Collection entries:
------------------------------

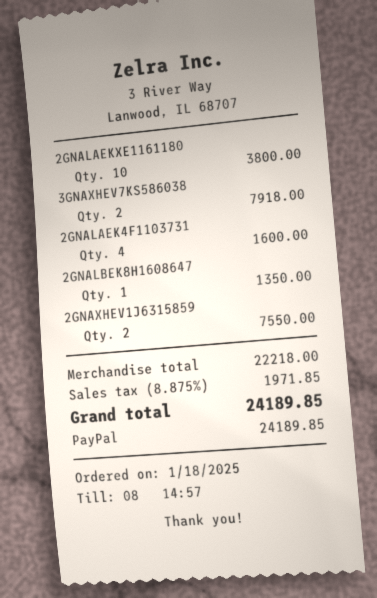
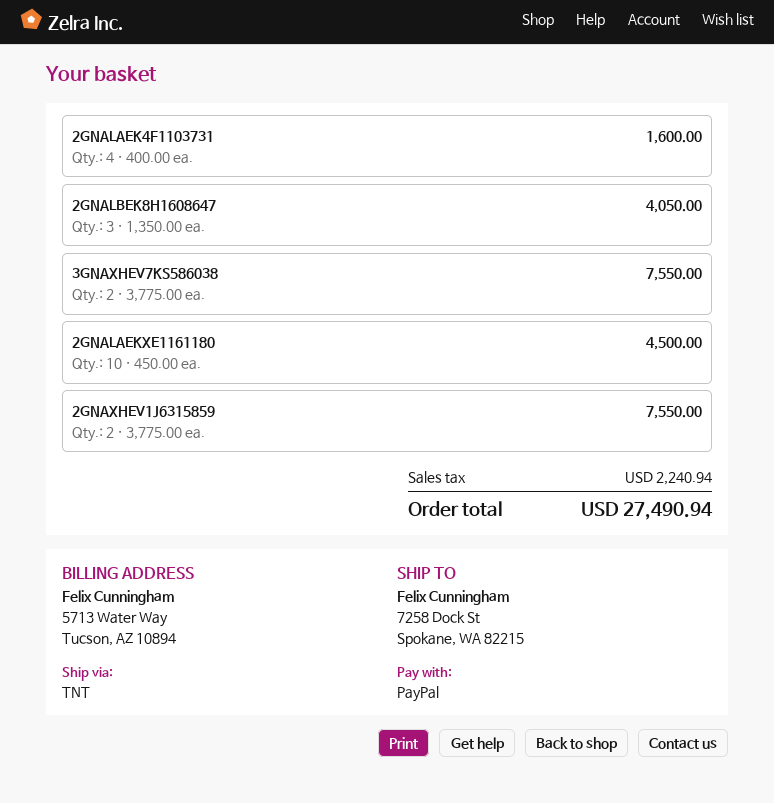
2GNALAEKXE1161180: 10 for 3800.00 -> 10 for 4500.00
3GNAXHEV7KS586038: 2 for 7918.00 -> 2 for 7550.00
2GNALBEK8H1608647: 1 for 1350.00 -> 3 for 4050.00
tax: 1971.85 -> 2240.94
total: 24189.85 -> 27490.94

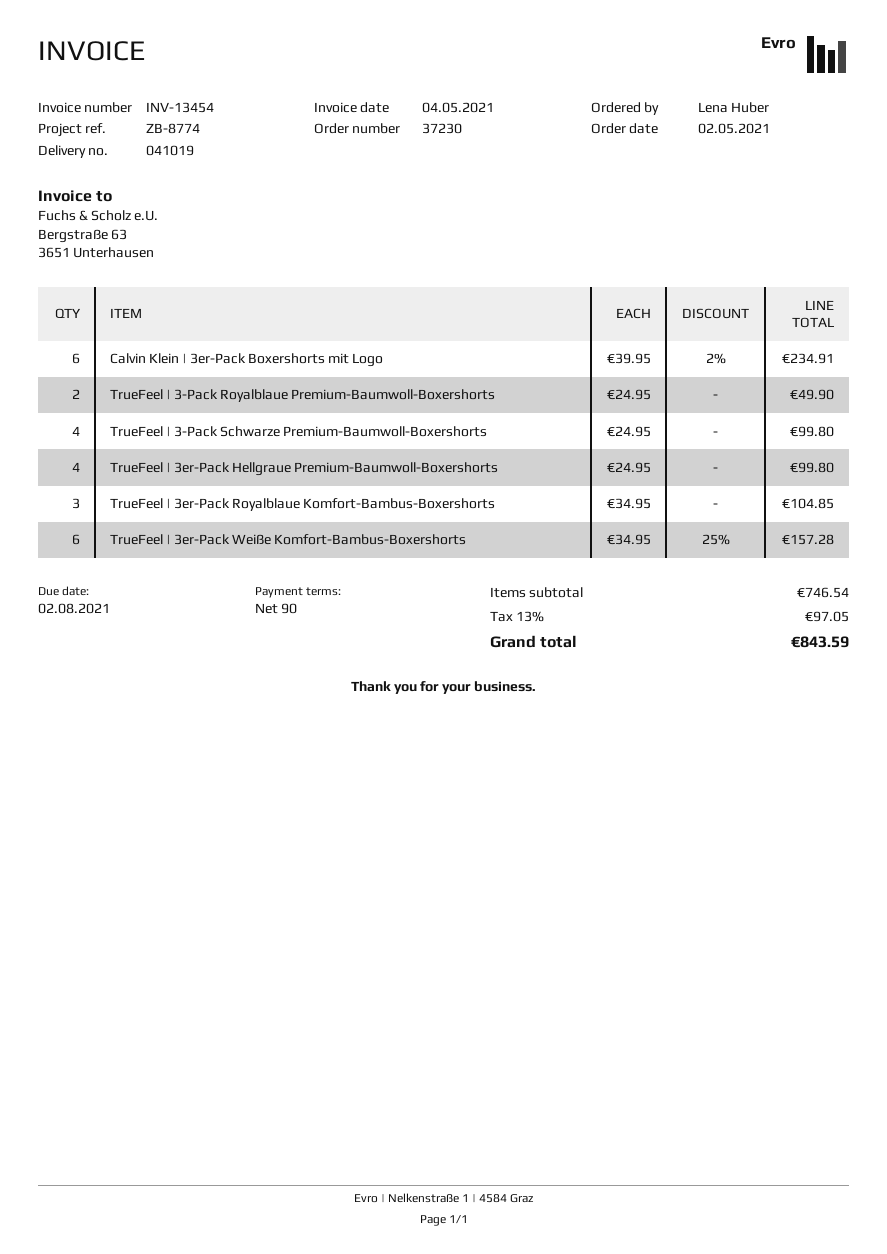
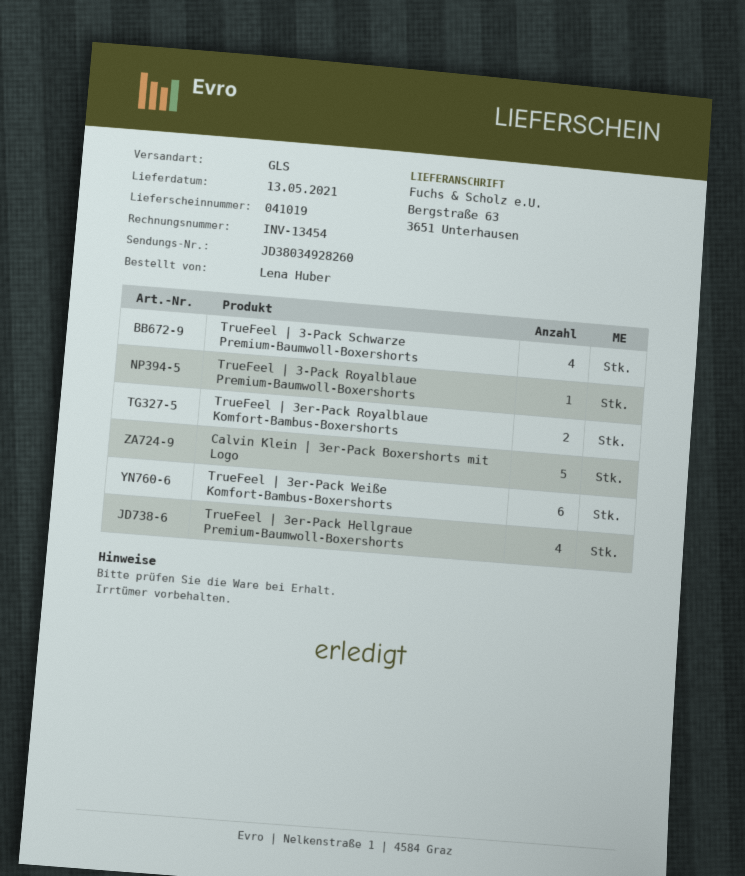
Calvin Klein | 3er-Pack Boxershorts mit Logo: 6 -> 5
TrueFeel | 3-Pack Royalblaue Premium-Baumwoll-Boxershorts: 2 -> 1
TrueFeel | 3er-Pack Royalblaue Komfort-Bambus-Boxershorts: 3 -> 2

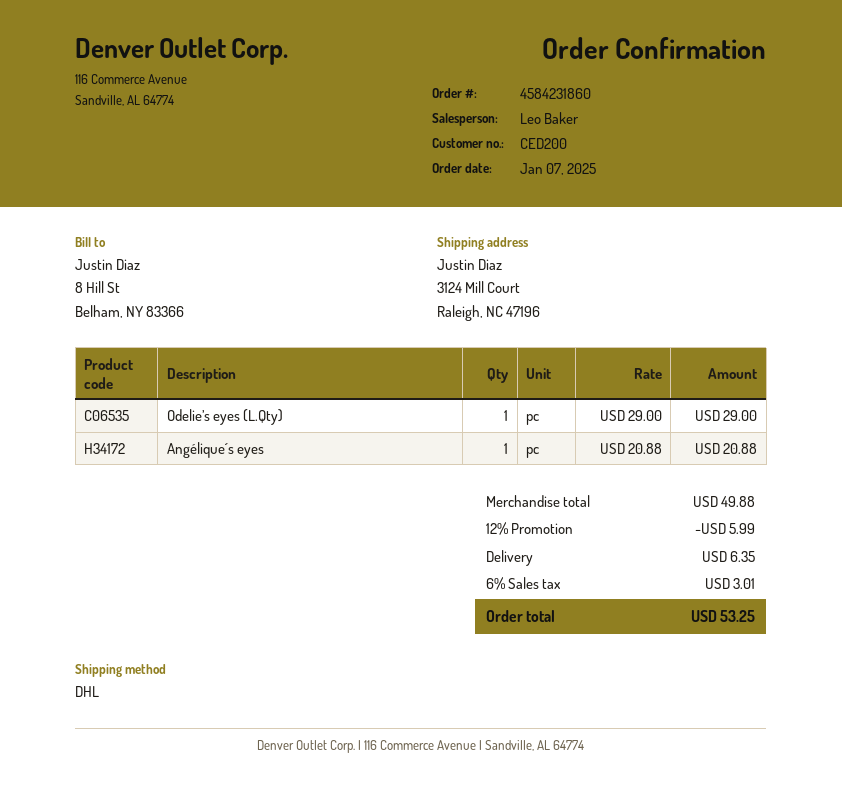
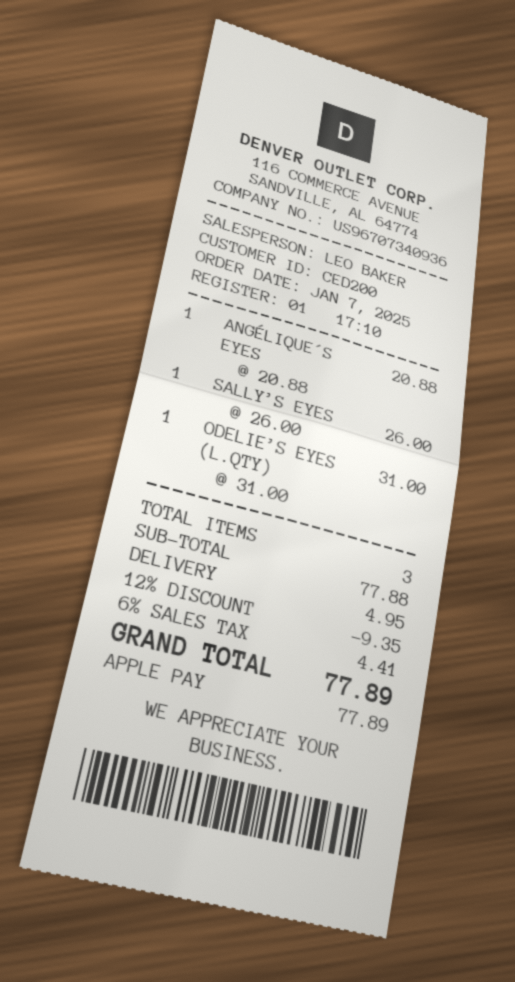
Odelie’s eyes (L.Qty): 1 x 29.00 = 29.00 -> 1 x 31.00 = 31.00
SALLY’S EYES: none -> 1 x 26.00 = 26.00
subtotal: 49.88 -> 77.88
discount: 12% = 5.99 -> 12% = 9.35
shipping: 6.35 -> 4.95
tax: 6% = 3.01 -> 6% = 4.41
total: 53.25 -> 77.89

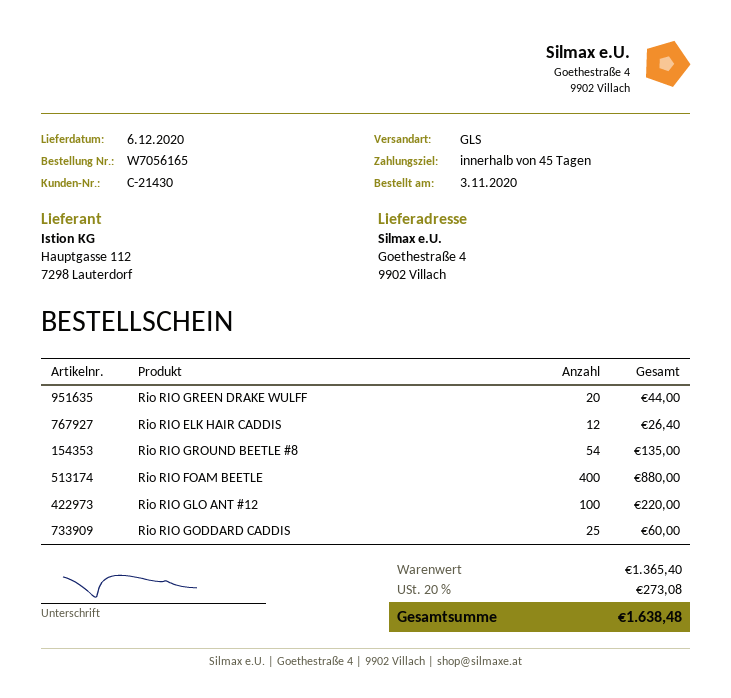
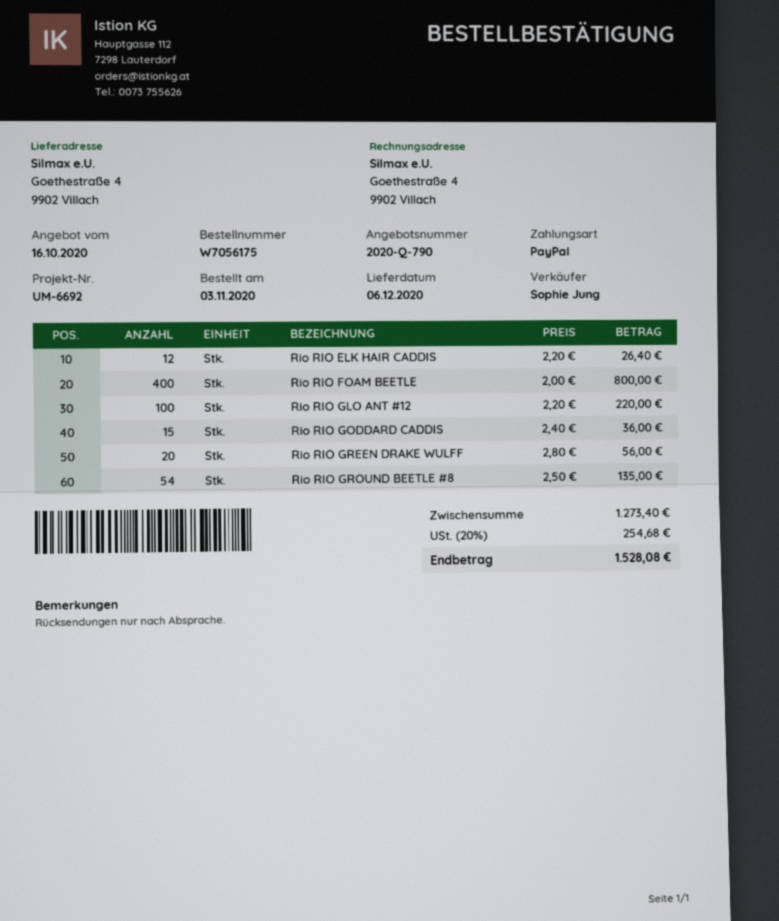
order number: W7056165 -> W7056175
Rio RIO GREEN DRAKE WULFF: 20 for 44.00 -> 20 for 56.00
Rio RIO FOAM BEETLE: 400 for 880.00 -> 400 for 800.00
Rio RIO GODDARD CADDIS: 25 for 60.00 -> 15 for 36.00
subtotal: 1365.40 -> 1273.40
tax: 20% = 273.08 -> 20% = 254.68
total: 1638.48 -> 1528.08

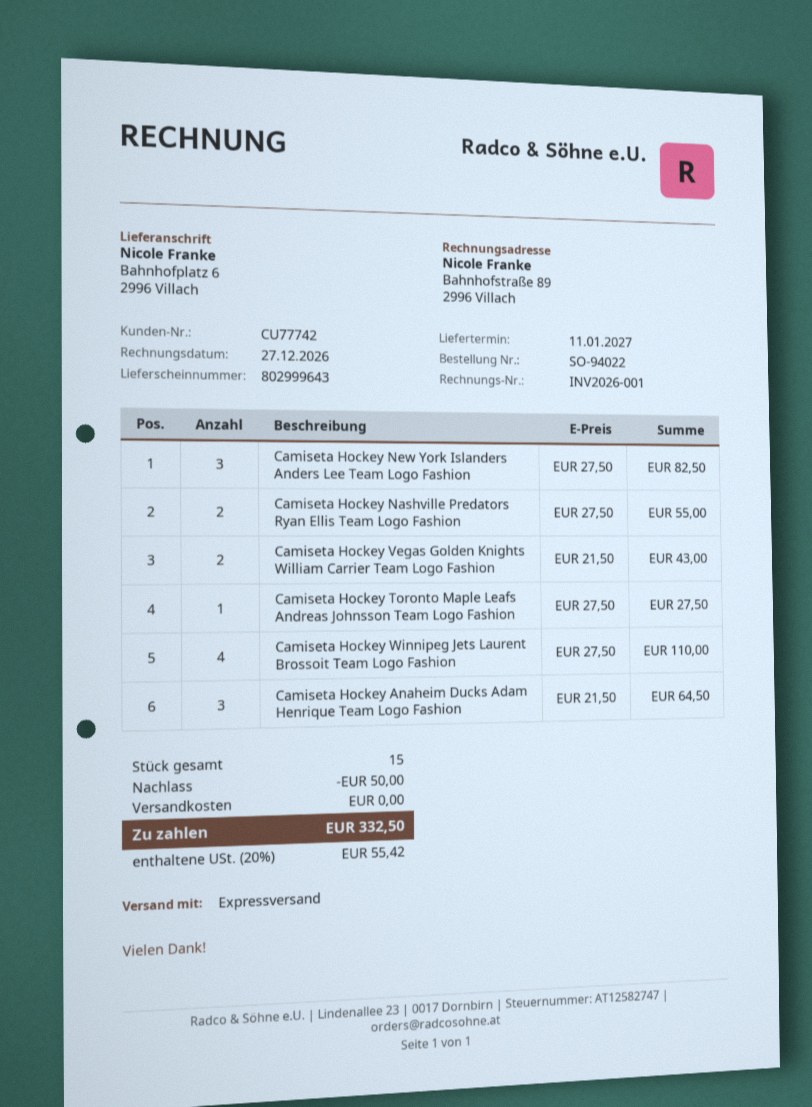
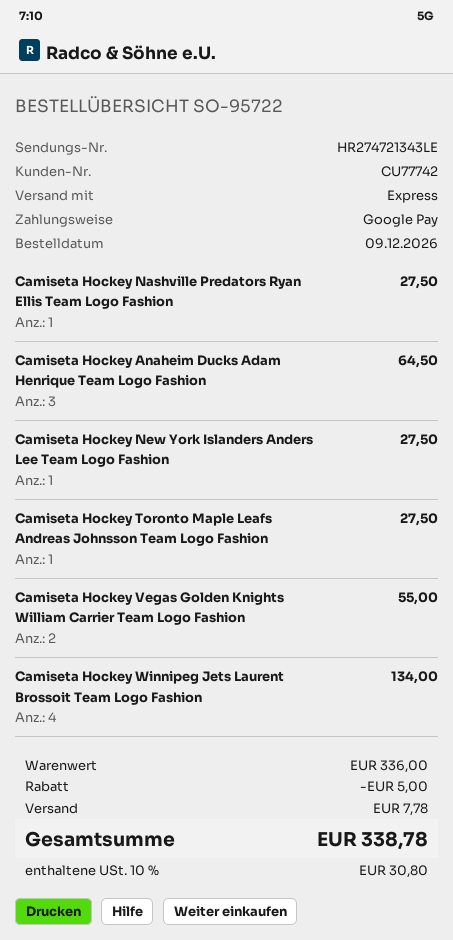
order number: SO-94022 -> SO-95722
Camiseta Hockey New York Islanders Anders Lee Team Logo Fashion: 3 for 82.50 -> 1 for 27.50
Camiseta Hockey Nashville Predators Ryan Ellis Team Logo Fashion: 2 for 55.00 -> 1 for 27.50
Camiseta Hockey Vegas Golden Knights William Carrier Team Logo Fashion: 2 for 43.00 -> 2 for 55.00
Camiseta Hockey Winnipeg Jets Laurent Brossoit Team Logo Fashion: 4 for 110.00 -> 4 for 134.00
discount: 50.00 -> 5.00
shipping: 0.00 -> 7.78
tax: 20% = 55.42 -> 10% = 30.80
total: 332.50 -> 338.78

------------------------------

*Your objective*: Write out the records above once more, word for word, with no pictures.

*Answer to the exercise*:
2GNALAEKXE1161180: 10 for 3800.00 -> 10 for 4500.00
3GNAXHEV7KS586038: 2 for 7918.00 -> 2 for 7550.00
2GNALBEK8H1608647: 1 for 1350.00 -> 3 for 4050.00
tax: 1971.85 -> 2240.94
total: 24189.85 -> 27490.94

Calvin Klein | 3er-Pack Boxershorts mit Logo: 6 -> 5
TrueFeel | 3-Pack Royalblaue Premium-Baumwoll-Boxershorts: 2 -> 1
TrueFeel | 3er-Pack Royalblaue Komfort-Bambus-Boxershorts: 3 -> 2

Odelie’s eyes (L.Qty): 1 x 29.00 = 29.00 -> 1 x 31.00 = 31.00
SALLY’S EYES: none -> 1 x 26.00 = 26.00
subtotal: 49.88 -> 77.88
discount: 12% = 5.99 -> 12% = 9.35
shipping: 6.35 -> 4.95
tax: 6% = 3.01 -> 6% = 4.41
total: 53.25 -> 77.89

order number: W7056165 -> W7056175
Rio RIO GREEN DRAKE WULFF: 20 for 44.00 -> 20 for 56.00
Rio RIO FOAM BEETLE: 400 for 880.00 -> 400 for 800.00
Rio RIO GODDARD CADDIS: 25 for 60.00 -> 15 for 36.00
subtotal: 1365.40 -> 1273.40
tax: 20% = 273.08 -> 20% = 254.68
total: 1638.48 -> 1528.08

order number: SO-94022 -> SO-95722
Camiseta Hockey New York Islanders Anders Lee Team Logo Fashion: 3 for 82.50 -> 1 for 27.50
Camiseta Hockey Nashville Predators Ryan Ellis Team Logo Fashion: 2 for 55.00 -> 1 for 27.50
Camiseta Hockey Vegas Golden Knights William Carrier Team Logo Fashion: 2 for 43.00 -> 2 for 55.00
Camiseta Hockey Winnipeg Jets Laurent Brossoit Team Logo Fashion: 4 for 110.00 -> 4 for 134.00
discount: 50.00 -> 5.00
shipping: 0.00 -> 7.78
tax: 20% = 55.42 -> 10% = 30.80
total: 332.50 -> 338.78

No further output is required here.